Nepalese Nibbles

An earthy and authentic escape for Eastern cuisine

The outdoor seating at Yak & Yeti: invoking the ambiance of a Nepalese eatery | Photo: Yak & Yeti

Dim lighting can be enticingly cozy, and a Nepalese restaurant in Vienna’s 6th District has taken this concept to the extreme. The first task after taking a seat in the courtyard of Yak & Yeti is to allow your eyes to adjust. I squinted to find a companion in the summer evening dusk who sat at a table at the back of the Schanigarten. A glass awning protruding from the building, from which the only suggestion of light emanated from wall-mounted candles, roofed the tables. If you are wearing a skirt or shorts, you might consider removing the hemp seat covers from the plastic chairs, which are rough as a hemp doormat, though charming at the same time.

A petite Nepalese waiter delivered our preordered Mango lassis – pulpy and clearly homemade, which hardly seemed surprising from a place that, at first impression, seemed to take authenticity very seriously. The skull of a yak was mounted behind us, inhabiting a wall along with South Asian relics of all sorts and sizes: Buddhist figurines, bamboo chimes and woodcarvings. A line of large prayer wheels spun beneath a wooden faux roof to one side of the seating area and round rice paper lamps swayed from a line above, next to another string of multi-colored light bulbs. A fountain murmured among trees and potted plants in the front of the courtyard, while vines and other greeneries hung from the walls and pillars. It far transcended kitschig, instead immersing guests in what could have been a modest family dwelling in the foothills of the Himalayas.

We went for the momo mix as a starter, which – consisting of 12 steamed and fried dumplings – was a satisfying selection. Beef, tofu, chicken, lamb, cheese, spinach and potatoes filled the dough, served with a small dish of tomato-chili sauce for dipping. Native to the Katmandu valley, momos are hearty, tasty little items. The modesty and authenticity came through here as well; this seemed like a dish that might be enjoyed by Nepalese farmers. Not necessarily striking, though one of the meat fillings gave a nice kick.

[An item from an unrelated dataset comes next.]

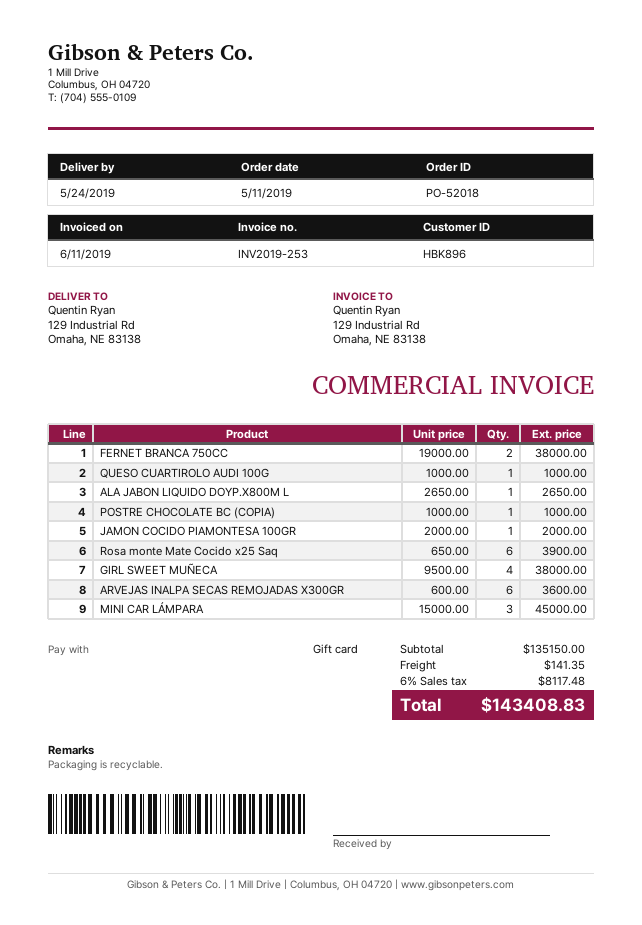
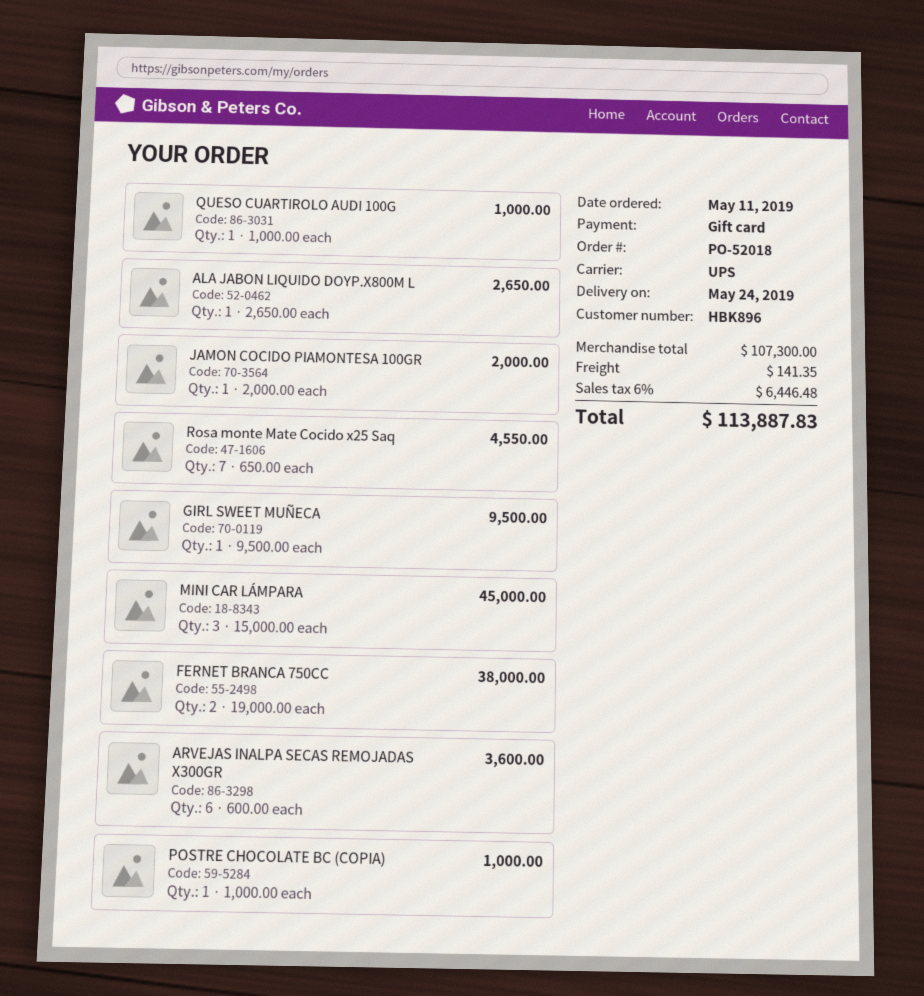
Rosa monte Mate Cocido x25 Saq: 6 x 650.00 = 3900.00 -> 7 x 650.00 = 4550.00
GIRL SWEET MUÑECA: 4 x 9500.00 = 38000.00 -> 1 x 9500.00 = 9500.00
subtotal: 135150.00 -> 107300.00
tax: 6% = 8117.48 -> 6% = 6446.48
total: 143408.83 -> 113887.83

The dipping sauce was suitably tangy, as anything more intense would have opposed the dumplings’ down-to-earth attitude.

The dishes on the menu possessed exotic names and seemed to resemble those found in neighboring countries, but only at times. As with the momo, which only vaguely resembled its Japanese relative gyoza or Chinese dim sum, most of the meals took on a personality quite removed from typical Westernized Asian fare. Curries accompanied Himalayan herb-laden dishes, okra, potatoes, cashew and saffron-themed creations and lots of lentils, most supplemented with rice. Earthy, rather than exotic, was perhaps the proper adjective.

I went for the Dal Bhat Tarkari, with the full intention of tasting from my companions’ plates: the Yak & Yeti vegetable and chicken specials respectively. Said to be a ‘national meal’ of Nepal, Dal Bhat Tarkari encompasses rice, kale, pureed lentils, potatoes and vegetable curry, served with a green vegetable-based sauce and red spice blend. The curry differed from Thai, Indian and Sri Lankan counterparts that I knew and loved, being more delicate and natural.  The spice accompaniment was fierce, truly spicy instead of just hot, revealing a particular concoction of herbs and chilies that was hard to decipher. It was mean in large doses, but brilliant in exposing the subtle herbs in the lentils and potatoes if used with care. The vegetable special was a similar herbivorous mix, with the addition of okra and a soft homemade cheese. The other special had one remarkable component, the cashew chicken: creamy, thick, saucy, hearty, unpretentious in the finest way. True comfort food.

The night set in, and more neighbors arrived and chatted quietly over candlelit tables. One companion recalled a restaurant he visited that fed its customers in total darkness, which seemed over the top under the circumstances as we struggled to see each other’s faces. To my disappointment, they eventually turned on the lights, though I suppose the waiters should be able to see where they were going.

I stole a peek inside to get the full effect. A tiny bar stood between the entrance and the door to the kitchen, next to shelves holding books and magazines dedicated to Nepal and Tibet. The dining area was small, and again it felt like entering the home of a Nepalese native. Wrinkled and weathered Buddhist and Hindu sketches hung above several tables, and red, blue and black hemp-like covers and pillows draped the benches. Like-colored rugs hung on the walls, along with more Buddhist figures, but also traditional household tools, cooking utensils and horns. More rugs were visibly stored in shelves near the ceiling, giving yet another impression of walking into someone’s home. I had never traveled to Nepal, but this restaurant was wetting my appetite, in more ways than one.

We paid and left, greeted by a hefty sign above the door to the outside street that said Namaste tashi deleg (goodbye in Nepalese), translated in German underneath. On the way home, I wondered about the length of a flight to Nepal, what I would do when I got there and what the locals might cook for me.